KIL PAYI KAÇAN MADALYALAR
Kazanılan 2 madalya elbette 83 milyonluk Türkiye halkını tatmin etmedi. Olimpiyatları izleyen halkımızın beklentileri çok yüksekti. Hatta oyunlar başladığında karamsarlığa kapılan ve “dökülüyoruz” diyen bozguncular sporcularımızın ve halkın moralini bozmak için elinden geleni yapıyordu. Tabii ki bunda kıl payı kaçırdığımız madalyaların etkisi vardı. Judoda Kayra Sayit ve Mihael Zgank, tekvandoda Rukiye Yıldırım, okçulukta Yasemin Anagözve Mete Gazoz’dan oluşan karışık takımımız, boksta Esra Yıldız ve Bayram Malkan, güreşte Süleyman Karadeniz karşılaşmalarını kazanabilselerdi 7 madalya daha kazanabilirdik. Daha önce olimpiyat oyunlarında gümüş ve bronz madalya alan tekvandocumuz Nur Tatar da Tokyo’da madalya beklediğimiz başka bir sporcuydu ancak çeyrek finalde elendi.
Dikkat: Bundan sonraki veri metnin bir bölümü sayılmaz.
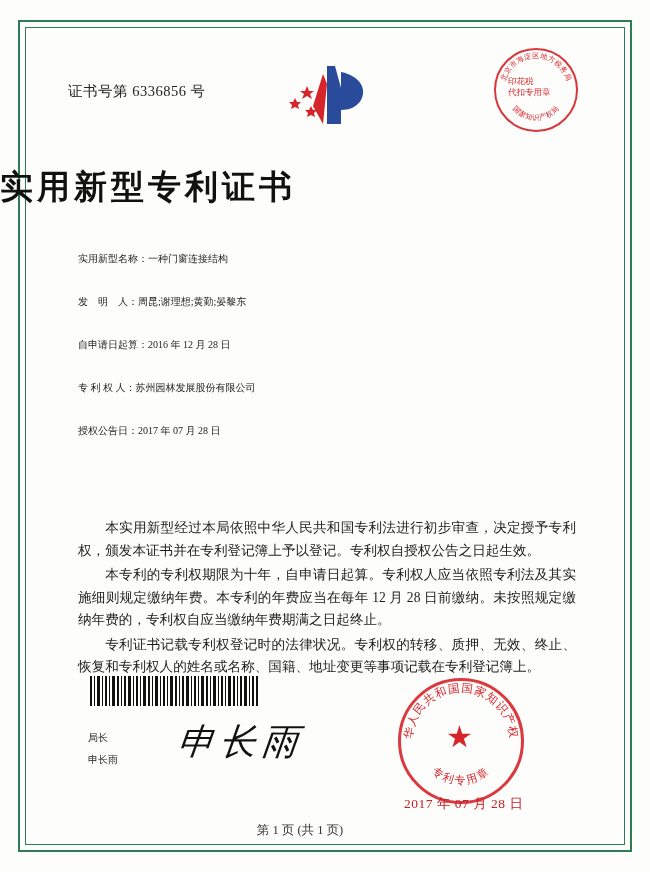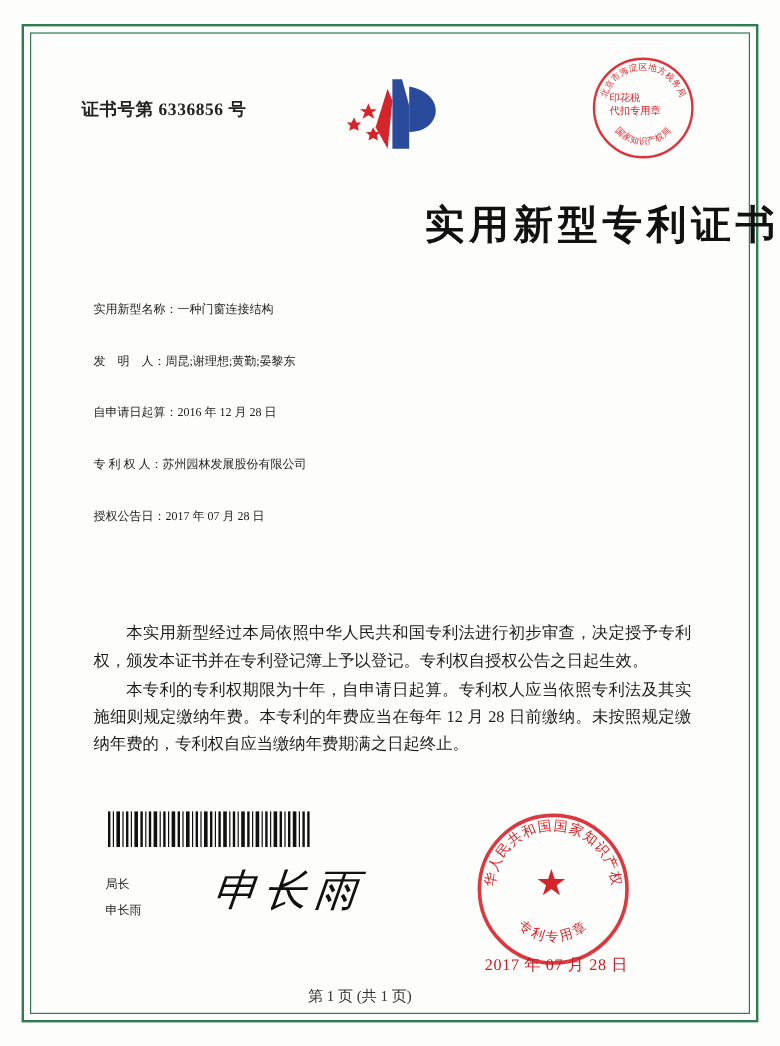"证书号第 6336856 号" .cert-no { font-weight: bold -> none }
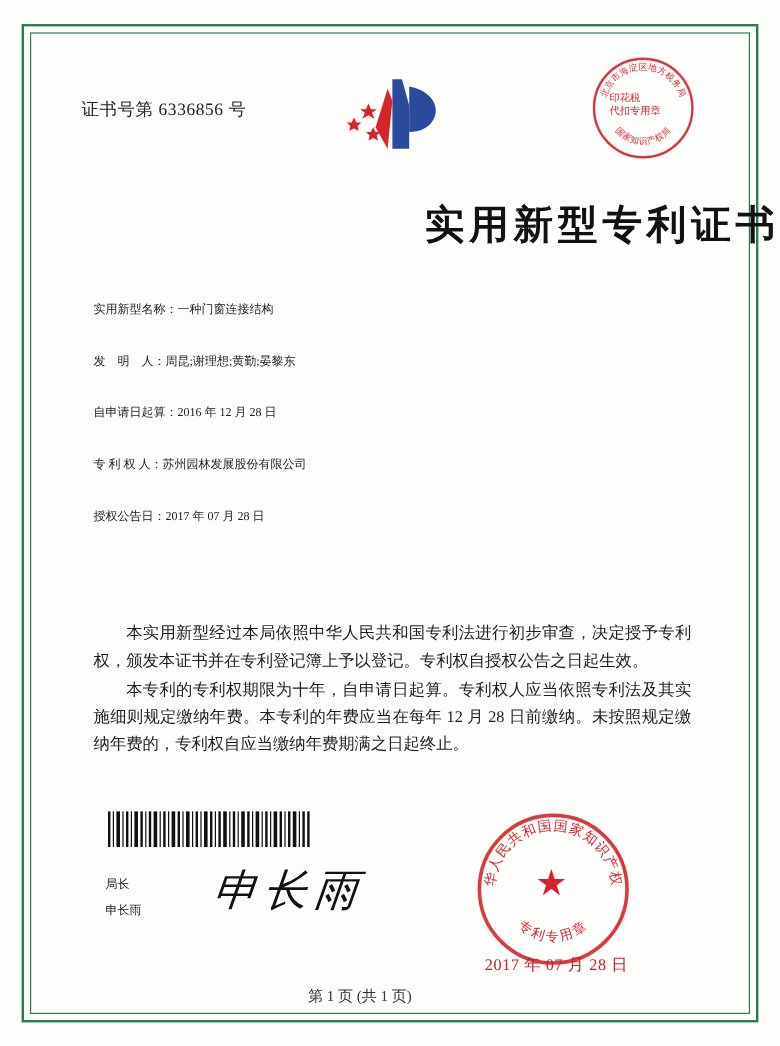"实用新型专利证书" .doc-title { text-align: right -> left }
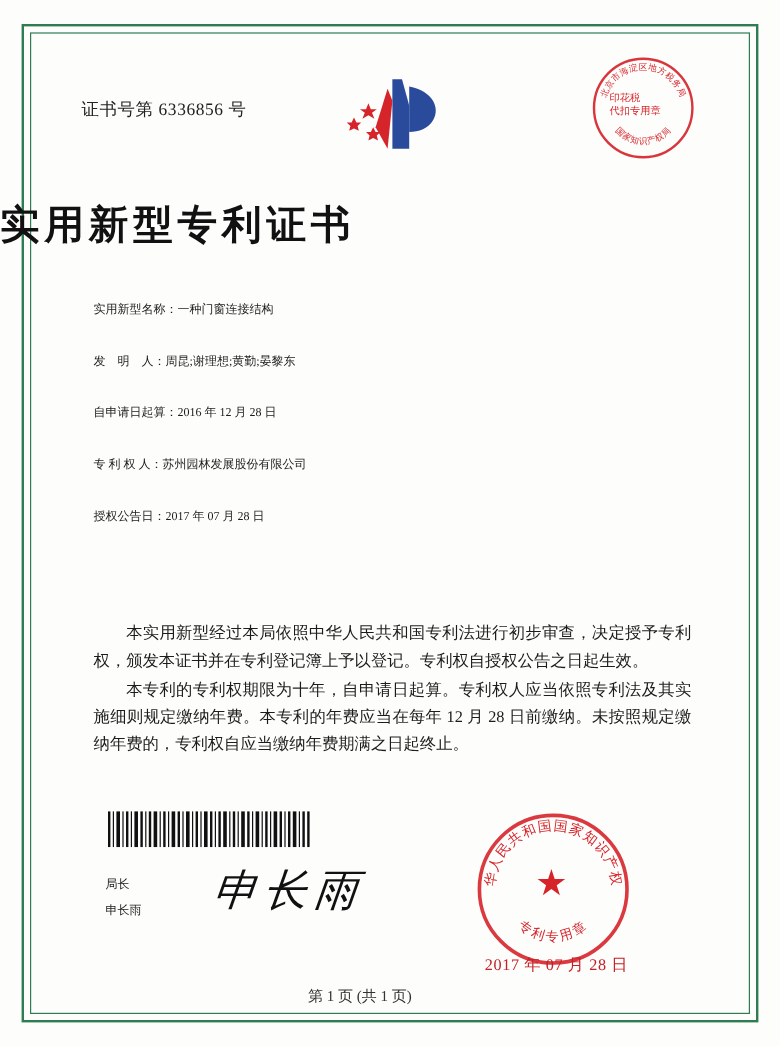"专利证书记载专利权登记时的法律状况。专利权的转移、质押、无效、终止、恢复和专利权" p { html: none -> <p>专利证书记载专利权登记时的法律状况。专利权的转移、质押、无效、终止、恢复和专利权人的姓名或名称、国籍、地址变更等事项记载在专利登记簿上。</p> }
Ayrıca Ömer Akgün, 10 metre havalı tüfek finalinde dördüncü oldu ve madalyayı kıl payı kaçırdı. Karate katada Dilara Bozan çok küçük bir farkla bronz madalyayı kaçırdı. Cimnastik atlama masası finalinde Adem Asil madalyaya çok yaklaşmıştı. Kadınlar cirit atma finalinde Eda Tuğsuz 56 cm ile bronz madalyayı kaçırdı. Necati Er, üç adım atlama finalinde 25 cm ile madalyayı kaçırdı. Kadın voleybol takımımız daha önce Voleybol Milletler Ligi’nde yendiği Güney Kore’ye çeyrek finalde 3-2 yenildi ve yarı finali elimizden kaçırdık. Filenin Sultanları’ndan en kötü bronz madalya almasını bekliyordum. Sonuç olarak Tokyo’da toplamda kaçırdığımız madalya sayısının 14 olduğunu söyleyebiliriz.
GELECEĞİ PARLAK SPORCULARIMIZ
Tokyo 2020’de hayal kırıklıkları yaşadık ama gelecek adına umutlarımız da arttı. Modern pentatlonda 5. olan İlke Özyüksel, madalya alabilecek kapasitede bir atlet olduğunu göstermiş oldu. Cimnastikte İbrahim Çolak, Ahmet Önder ve Adem Asil, okçulukta Yasemin Ecem Anagöz, badmintonda Neslihan Yiğit ve yelkende Alican Kaynar, Paris 2024’te madalya alabilecek kapasitede olan diğer sporcular. Sırıkla atlama finalinde Ersu Şaşma’yı izlemek keyifliydi. Bir sonraki olimpiyat oyunlarında zirveyi zorlayacağını ve madalya alabileceğini düşünüyorum. Bir sonraki olimpiyat oyunlarında bu 8 sporcudan madalyalar bekleyeceğiz.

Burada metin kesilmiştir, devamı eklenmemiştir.